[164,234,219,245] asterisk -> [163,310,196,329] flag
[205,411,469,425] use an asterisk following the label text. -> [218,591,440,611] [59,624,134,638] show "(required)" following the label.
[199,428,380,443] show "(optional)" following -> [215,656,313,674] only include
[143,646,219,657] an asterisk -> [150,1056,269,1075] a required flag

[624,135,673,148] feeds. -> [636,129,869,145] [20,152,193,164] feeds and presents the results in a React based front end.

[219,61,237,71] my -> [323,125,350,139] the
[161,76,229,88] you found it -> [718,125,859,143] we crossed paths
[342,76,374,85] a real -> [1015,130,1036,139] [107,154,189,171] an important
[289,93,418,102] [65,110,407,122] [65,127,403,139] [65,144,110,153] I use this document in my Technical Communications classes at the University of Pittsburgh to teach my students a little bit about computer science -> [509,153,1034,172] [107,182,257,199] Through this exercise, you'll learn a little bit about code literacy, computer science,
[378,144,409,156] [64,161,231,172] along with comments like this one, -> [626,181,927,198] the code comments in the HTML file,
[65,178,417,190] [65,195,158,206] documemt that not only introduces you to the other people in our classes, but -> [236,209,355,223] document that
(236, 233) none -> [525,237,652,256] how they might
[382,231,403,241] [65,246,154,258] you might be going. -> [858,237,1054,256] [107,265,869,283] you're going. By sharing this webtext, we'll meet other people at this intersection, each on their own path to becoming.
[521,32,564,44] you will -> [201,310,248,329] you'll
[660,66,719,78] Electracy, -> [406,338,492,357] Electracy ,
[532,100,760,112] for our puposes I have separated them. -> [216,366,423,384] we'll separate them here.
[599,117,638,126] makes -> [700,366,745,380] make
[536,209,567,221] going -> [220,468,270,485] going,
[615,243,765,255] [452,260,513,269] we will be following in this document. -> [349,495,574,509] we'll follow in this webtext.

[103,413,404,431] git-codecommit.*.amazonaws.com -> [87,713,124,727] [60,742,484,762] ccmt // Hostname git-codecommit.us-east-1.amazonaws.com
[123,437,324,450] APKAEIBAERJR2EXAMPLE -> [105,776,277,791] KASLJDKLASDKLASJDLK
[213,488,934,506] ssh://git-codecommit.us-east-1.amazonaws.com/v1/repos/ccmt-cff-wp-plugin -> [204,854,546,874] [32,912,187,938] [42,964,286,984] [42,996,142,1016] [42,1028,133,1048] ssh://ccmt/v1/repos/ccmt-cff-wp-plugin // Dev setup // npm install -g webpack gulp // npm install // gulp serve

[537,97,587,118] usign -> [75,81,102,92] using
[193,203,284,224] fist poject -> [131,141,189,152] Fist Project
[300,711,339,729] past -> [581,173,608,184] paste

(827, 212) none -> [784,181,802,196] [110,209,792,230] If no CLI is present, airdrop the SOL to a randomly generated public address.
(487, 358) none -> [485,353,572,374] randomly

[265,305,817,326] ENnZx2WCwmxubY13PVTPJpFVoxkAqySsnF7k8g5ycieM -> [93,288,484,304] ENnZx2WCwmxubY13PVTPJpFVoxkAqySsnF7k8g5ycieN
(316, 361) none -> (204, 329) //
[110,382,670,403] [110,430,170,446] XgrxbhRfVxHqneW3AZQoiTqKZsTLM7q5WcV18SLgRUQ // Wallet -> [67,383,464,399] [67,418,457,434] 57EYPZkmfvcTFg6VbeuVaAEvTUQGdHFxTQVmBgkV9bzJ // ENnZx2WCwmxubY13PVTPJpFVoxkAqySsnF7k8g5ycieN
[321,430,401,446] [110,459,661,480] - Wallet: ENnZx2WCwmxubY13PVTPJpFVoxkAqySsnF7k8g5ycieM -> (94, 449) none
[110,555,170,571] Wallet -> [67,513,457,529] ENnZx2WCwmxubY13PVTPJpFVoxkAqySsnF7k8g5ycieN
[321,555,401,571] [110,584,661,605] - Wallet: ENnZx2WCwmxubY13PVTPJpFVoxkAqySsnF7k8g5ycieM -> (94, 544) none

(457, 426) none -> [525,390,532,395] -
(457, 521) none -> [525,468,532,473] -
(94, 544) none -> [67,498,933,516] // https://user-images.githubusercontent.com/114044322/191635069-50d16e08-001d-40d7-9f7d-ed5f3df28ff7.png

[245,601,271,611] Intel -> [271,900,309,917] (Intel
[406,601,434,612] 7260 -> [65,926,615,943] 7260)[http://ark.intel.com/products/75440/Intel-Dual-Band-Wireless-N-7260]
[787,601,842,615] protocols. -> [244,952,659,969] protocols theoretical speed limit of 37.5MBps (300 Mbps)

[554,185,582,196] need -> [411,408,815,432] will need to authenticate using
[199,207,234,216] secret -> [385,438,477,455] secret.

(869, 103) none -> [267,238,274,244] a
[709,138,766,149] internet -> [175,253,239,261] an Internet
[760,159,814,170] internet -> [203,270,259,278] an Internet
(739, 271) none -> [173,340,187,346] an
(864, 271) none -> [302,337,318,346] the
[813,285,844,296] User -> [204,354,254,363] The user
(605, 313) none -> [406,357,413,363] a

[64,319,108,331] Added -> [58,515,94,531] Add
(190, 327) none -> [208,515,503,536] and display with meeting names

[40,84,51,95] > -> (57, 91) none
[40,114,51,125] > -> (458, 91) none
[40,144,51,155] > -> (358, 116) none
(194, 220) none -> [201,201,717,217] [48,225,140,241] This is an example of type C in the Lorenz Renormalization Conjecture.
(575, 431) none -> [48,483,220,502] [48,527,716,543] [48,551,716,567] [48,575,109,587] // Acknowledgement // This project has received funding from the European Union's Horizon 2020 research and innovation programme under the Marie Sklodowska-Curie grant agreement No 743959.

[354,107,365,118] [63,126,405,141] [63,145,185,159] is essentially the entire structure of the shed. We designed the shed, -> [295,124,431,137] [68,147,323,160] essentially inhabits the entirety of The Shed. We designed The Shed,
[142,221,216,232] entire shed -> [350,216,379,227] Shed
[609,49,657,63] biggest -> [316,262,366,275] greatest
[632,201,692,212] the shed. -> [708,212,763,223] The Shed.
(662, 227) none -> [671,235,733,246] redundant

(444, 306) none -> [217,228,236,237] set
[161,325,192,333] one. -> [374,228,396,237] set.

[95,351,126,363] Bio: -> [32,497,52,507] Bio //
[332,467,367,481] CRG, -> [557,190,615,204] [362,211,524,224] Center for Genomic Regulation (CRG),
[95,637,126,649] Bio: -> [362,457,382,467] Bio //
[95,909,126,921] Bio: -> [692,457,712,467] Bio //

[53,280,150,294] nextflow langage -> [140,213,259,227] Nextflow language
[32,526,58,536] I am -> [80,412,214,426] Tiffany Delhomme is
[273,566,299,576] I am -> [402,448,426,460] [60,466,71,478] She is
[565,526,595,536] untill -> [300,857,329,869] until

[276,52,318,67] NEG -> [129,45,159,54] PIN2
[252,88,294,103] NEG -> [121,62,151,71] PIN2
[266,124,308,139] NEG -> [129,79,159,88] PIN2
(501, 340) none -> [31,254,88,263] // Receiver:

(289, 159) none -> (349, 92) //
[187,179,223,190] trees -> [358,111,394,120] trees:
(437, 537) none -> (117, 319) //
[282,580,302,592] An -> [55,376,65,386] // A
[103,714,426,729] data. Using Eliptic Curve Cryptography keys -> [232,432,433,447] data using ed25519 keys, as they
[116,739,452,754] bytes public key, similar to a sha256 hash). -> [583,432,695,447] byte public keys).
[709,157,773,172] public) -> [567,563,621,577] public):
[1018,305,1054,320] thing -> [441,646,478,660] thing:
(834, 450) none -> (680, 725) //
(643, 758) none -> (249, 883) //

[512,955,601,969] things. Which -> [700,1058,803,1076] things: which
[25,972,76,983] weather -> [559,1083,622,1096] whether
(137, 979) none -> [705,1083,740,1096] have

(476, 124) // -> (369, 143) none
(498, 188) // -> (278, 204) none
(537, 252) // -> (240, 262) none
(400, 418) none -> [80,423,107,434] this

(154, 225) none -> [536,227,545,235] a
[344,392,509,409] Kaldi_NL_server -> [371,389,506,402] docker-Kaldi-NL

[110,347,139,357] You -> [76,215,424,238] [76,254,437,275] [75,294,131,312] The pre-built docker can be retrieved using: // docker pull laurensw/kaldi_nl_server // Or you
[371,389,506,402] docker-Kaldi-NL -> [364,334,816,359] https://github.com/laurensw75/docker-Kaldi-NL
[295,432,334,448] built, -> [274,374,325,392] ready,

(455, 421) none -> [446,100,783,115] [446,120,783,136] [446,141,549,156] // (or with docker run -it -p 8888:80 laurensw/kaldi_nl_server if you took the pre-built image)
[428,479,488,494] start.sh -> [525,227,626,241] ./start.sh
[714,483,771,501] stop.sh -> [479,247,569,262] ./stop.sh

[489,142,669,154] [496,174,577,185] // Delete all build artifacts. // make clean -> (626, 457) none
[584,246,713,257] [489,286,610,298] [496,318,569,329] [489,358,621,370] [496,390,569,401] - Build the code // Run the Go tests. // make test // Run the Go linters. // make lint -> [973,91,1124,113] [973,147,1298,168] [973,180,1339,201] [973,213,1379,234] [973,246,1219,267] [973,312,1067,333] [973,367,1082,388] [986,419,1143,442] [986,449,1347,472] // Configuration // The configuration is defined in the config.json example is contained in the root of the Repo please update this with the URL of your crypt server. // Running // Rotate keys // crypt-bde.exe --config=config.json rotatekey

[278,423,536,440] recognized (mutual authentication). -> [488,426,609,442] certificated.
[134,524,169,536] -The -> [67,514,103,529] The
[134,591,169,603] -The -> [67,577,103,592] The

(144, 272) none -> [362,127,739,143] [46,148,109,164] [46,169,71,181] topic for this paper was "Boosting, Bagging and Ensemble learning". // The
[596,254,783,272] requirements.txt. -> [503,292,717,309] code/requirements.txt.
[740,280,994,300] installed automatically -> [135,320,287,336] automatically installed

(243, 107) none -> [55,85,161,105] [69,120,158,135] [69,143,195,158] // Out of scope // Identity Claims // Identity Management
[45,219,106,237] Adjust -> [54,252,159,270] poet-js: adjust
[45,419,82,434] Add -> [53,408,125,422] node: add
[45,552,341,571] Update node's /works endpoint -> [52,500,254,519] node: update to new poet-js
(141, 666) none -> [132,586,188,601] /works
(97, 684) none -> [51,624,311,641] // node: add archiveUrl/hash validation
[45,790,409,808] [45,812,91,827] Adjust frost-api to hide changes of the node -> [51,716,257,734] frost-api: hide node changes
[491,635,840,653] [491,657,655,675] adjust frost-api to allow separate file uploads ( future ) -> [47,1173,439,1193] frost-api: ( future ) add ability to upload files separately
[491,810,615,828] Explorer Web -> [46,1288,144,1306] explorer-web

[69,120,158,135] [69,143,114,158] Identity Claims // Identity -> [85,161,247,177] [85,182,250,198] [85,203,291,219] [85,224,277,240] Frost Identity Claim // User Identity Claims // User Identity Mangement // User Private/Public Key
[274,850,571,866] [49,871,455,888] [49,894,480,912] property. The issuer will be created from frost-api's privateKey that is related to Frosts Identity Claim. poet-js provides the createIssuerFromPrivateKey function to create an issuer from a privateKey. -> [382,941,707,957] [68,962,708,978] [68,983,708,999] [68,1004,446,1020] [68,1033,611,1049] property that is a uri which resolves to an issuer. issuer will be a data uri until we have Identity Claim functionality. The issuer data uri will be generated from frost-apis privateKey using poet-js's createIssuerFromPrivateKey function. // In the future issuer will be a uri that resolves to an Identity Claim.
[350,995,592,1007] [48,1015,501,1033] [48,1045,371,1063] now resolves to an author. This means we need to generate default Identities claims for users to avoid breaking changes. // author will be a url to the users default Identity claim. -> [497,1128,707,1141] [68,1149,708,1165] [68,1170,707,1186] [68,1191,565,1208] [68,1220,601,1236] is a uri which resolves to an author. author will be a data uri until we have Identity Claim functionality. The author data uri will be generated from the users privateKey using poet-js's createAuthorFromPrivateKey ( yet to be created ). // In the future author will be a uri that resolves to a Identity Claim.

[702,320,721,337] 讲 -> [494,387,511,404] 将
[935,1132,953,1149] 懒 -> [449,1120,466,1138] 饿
────────────────
Work order = Produce the lines from the top of the listing through the "[219,61,237,71] my -> [323,125,350,139] the" line exactly as they appear, with no additional output.

Solution =
[164,234,219,245] asterisk -> [163,310,196,329] flag
[205,411,469,425] use an asterisk following the label text. -> [218,591,440,611] [59,624,134,638] show "(required)" following the label.
[199,428,380,443] show "(optional)" following -> [215,656,313,674] only include
[143,646,219,657] an asterisk -> [150,1056,269,1075] a required flag

[624,135,673,148] feeds. -> [636,129,869,145] [20,152,193,164] feeds and presents the results in a React based front end.

[219,61,237,71] my -> [323,125,350,139] the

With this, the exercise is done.